Every entrepreneur has their lightbulb moment, and VOOM 2018 is seeing a fair few entries cite Blockchain or Bitcoin as theirs.

Abraham Cambridge from Cornwall realised he needed a change despite his booming solar panel installation firm. Business in the south of England was good, but the former climate change scientist realised the solar industry in Europe was heavily reliant on subsidies. He wondered if a switch to sunnier climes might present an unmissable opportunity.

So he moved to Cape Town, South Africa, where he founded Sun Exchange, an innovative enterprise Abraham describes as the “Airbnb of solar panels.”

He says: “For someone to ‘go solar’ easily isn’t always possible. They might live in a city like London, where most people don’t have their own roof on which to install panels. Or they might not be able to afford the investment. With Sun Exchange all you need is a computer and $10 (£7). We’re monetising sunshine and opening up solar power.”

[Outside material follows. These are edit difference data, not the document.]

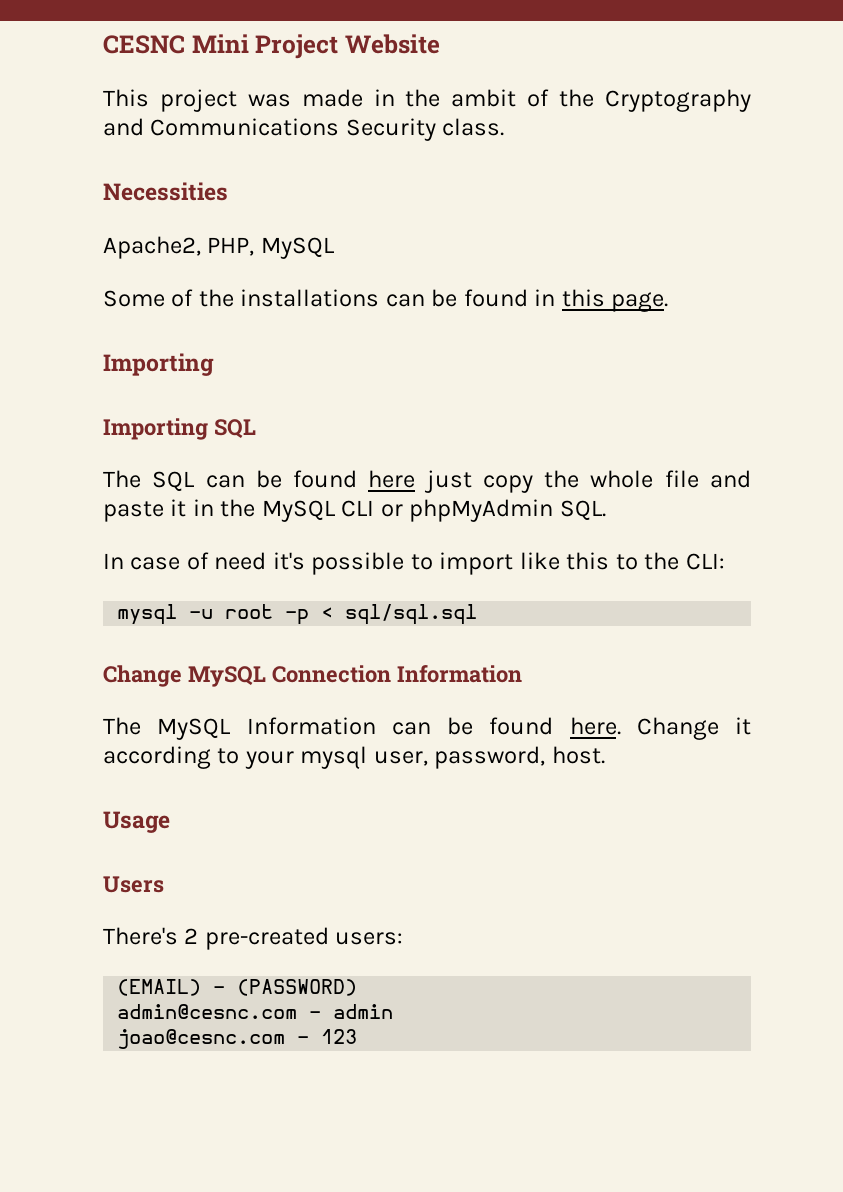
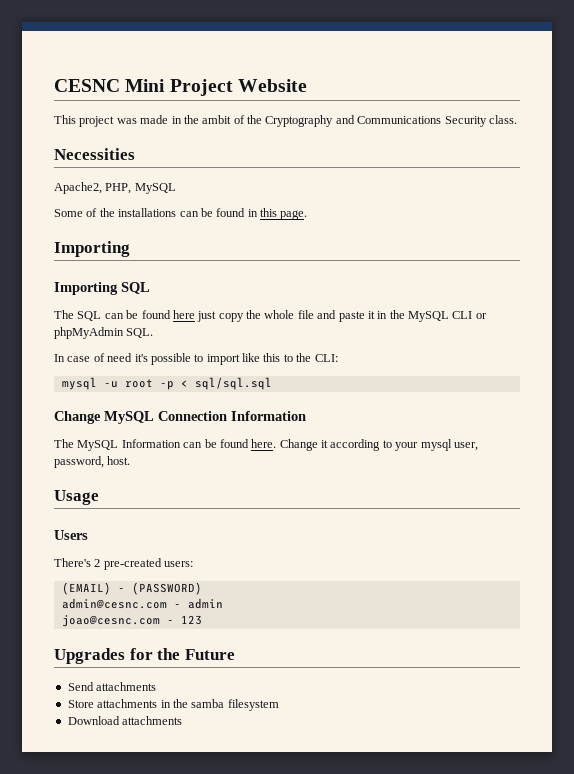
+ Upgrades for the Future
+ Send attachments
+ Store attachments in the samba filesystem
+ Download attachments

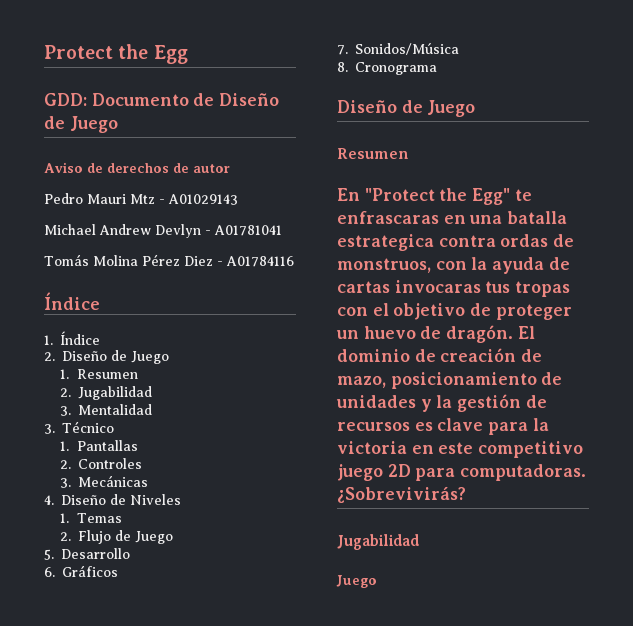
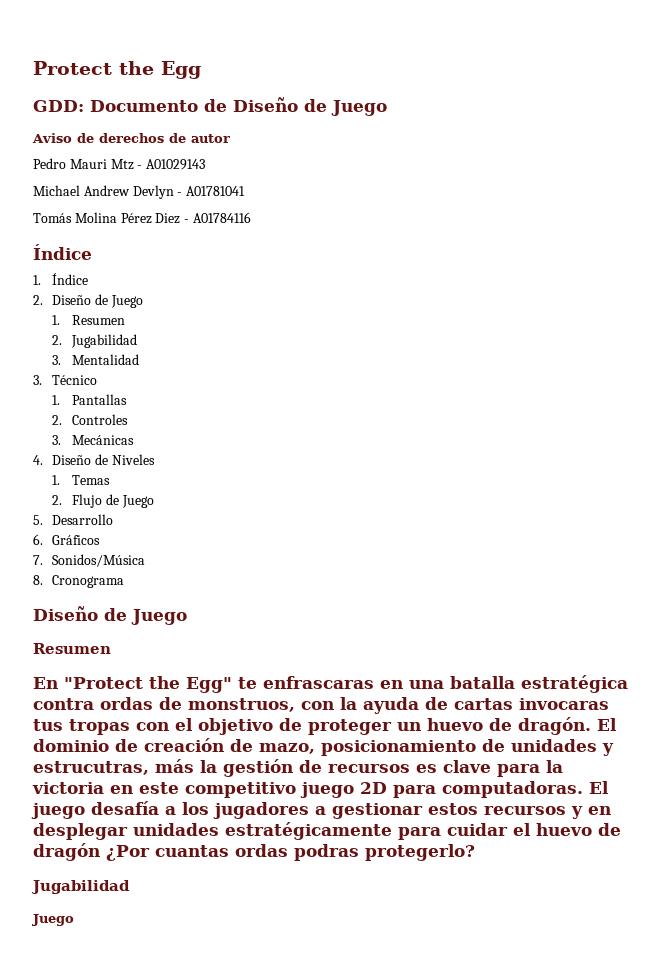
- En "Protect the Egg" te enfrascaras en una batalla estrategica contra ordas de monstruos, con la ayuda de cartas invocaras tus tropas con el objetivo de proteger un huevo de dragón.
+ En "Protect the Egg" te enfrascaras en una batalla estratégica contra ordas de monstruos, con la ayuda de cartas invocaras tus tropas con el objetivo de proteger un huevo de dragón.
- El dominio de creación de mazo, posicionamiento de unidades y la gestión de recursos es clave para la victoria en este competitivo juego 2D para computadoras.
+ El dominio de creación de mazo, posicionamiento de unidades y estrucutras, más la gestión de recursos es clave para la victoria en este competitivo juego 2D para computadoras.
- ¿Sobrevivirás?
+ El juego desafía a los jugadores a gestionar estos recursos y en desplegar unidades estratégicamente para cuidar el huevo de dragón ¿Por cuantas ordas podras protegerlo?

But how does the scheme actually work?

Sun Exchange splits ownership of solar panels into 6-inch-square solar cells, each costing $10 or less. They are installed on buildings such as schools, factories, even an animal hospital, and leased to the energy-user. Sun Exchange calculates how much energy each cell has generated, and transfers a payment in Bitcoin to the cell’s owner.

“It is designed to give a better return than keeping money in the bank. We deal in Bitcoin because it’s the most commonly used cryptocurrency. This enables us to make payments internationally without crippling fees. The units are sometimes a fraction of a US-cent, which wouldn’t be possible using old-fashioned money. Far from being a hindrance, cryptocurrency is actually the game-changer. We are perfect for crypto.”

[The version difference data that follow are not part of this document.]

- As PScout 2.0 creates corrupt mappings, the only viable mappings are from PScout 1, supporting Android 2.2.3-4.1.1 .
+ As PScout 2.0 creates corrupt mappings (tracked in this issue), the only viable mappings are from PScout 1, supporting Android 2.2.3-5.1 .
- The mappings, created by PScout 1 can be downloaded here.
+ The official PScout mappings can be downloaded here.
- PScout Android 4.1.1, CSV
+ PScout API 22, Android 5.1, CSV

Since it began crowdfunding in 2014, Sun Exchange has attracted angel investment from Silicon Valley, participated in the Techstars accelerator, Cape Town, and entered VOOM 2016 – albeit unsuccessfully.

Abraham says: “We’re much further on than we were two years ago. Perhaps our first attempt at VOOM was a little early. You have to keep going and never give up. We’ve nearly run out of money before, but when you believe passionately in your business, you just have to find some more and get on with it.”

He’s determined to pitch to Richard Branson because “he has an interest in cryptocurrency and obviously sees it’s a game-changer. He also understands the benefits of clean energy. In Sun Exchange you have the meeting point of crypto and solar power, two of the most disruptive things to happen in recent times. By combining the social, environmental and economic, hopefully we’re in with a chance.”